* **The task**
Each line below should be quoted exactly, please.

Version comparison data

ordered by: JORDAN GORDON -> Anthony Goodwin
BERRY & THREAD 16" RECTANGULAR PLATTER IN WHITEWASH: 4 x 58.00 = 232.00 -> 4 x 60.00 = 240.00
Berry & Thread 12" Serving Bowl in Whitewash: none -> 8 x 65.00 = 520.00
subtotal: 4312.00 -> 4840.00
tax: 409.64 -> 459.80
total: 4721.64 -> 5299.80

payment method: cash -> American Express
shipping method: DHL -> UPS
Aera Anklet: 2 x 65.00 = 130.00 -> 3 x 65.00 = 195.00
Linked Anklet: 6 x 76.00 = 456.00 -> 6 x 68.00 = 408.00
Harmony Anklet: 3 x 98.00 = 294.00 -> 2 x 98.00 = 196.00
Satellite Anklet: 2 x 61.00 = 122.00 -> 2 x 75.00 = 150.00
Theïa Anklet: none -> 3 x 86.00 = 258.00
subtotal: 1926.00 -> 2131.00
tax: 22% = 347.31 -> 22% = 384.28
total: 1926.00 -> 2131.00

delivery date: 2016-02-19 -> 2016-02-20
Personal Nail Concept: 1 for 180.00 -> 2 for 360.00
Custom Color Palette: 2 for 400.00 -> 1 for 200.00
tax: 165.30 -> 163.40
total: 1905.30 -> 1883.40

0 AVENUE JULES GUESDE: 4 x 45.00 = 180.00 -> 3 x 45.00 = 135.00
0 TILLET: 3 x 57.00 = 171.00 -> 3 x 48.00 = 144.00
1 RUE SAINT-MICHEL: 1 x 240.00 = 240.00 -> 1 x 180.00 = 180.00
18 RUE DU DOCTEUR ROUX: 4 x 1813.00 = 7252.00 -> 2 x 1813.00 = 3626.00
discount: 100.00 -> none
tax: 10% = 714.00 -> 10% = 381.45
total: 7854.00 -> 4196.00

* **Task solution**
ordered by: JORDAN GORDON -> Anthony Goodwin
BERRY & THREAD 16" RECTANGULAR PLATTER IN WHITEWASH: 4 x 58.00 = 232.00 -> 4 x 60.00 = 240.00
Berry & Thread 12" Serving Bowl in Whitewash: none -> 8 x 65.00 = 520.00
subtotal: 4312.00 -> 4840.00
tax: 409.64 -> 459.80
total: 4721.64 -> 5299.80

payment method: cash -> American Express
shipping method: DHL -> UPS
Aera Anklet: 2 x 65.00 = 130.00 -> 3 x 65.00 = 195.00
Linked Anklet: 6 x 76.00 = 456.00 -> 6 x 68.00 = 408.00
Harmony Anklet: 3 x 98.00 = 294.00 -> 2 x 98.00 = 196.00
Satellite Anklet: 2 x 61.00 = 122.00 -> 2 x 75.00 = 150.00
Theïa Anklet: none -> 3 x 86.00 = 258.00
subtotal: 1926.00 -> 2131.00
tax: 22% = 347.31 -> 22% = 384.28
total: 1926.00 -> 2131.00

delivery date: 2016-02-19 -> 2016-02-20
Personal Nail Concept: 1 for 180.00 -> 2 for 360.00
Custom Color Palette: 2 for 400.00 -> 1 for 200.00
tax: 165.30 -> 163.40
total: 1905.30 -> 1883.40

0 AVENUE JULES GUESDE: 4 x 45.00 = 180.00 -> 3 x 45.00 = 135.00
0 TILLET: 3 x 57.00 = 171.00 -> 3 x 48.00 = 144.00
1 RUE SAINT-MICHEL: 1 x 240.00 = 240.00 -> 1 x 180.00 = 180.00
18 RUE DU DOCTEUR ROUX: 4 x 1813.00 = 7252.00 -> 2 x 1813.00 = 3626.00
discount: 100.00 -> none
tax: 10% = 714.00 -> 10% = 381.45
total: 7854.00 -> 4196.00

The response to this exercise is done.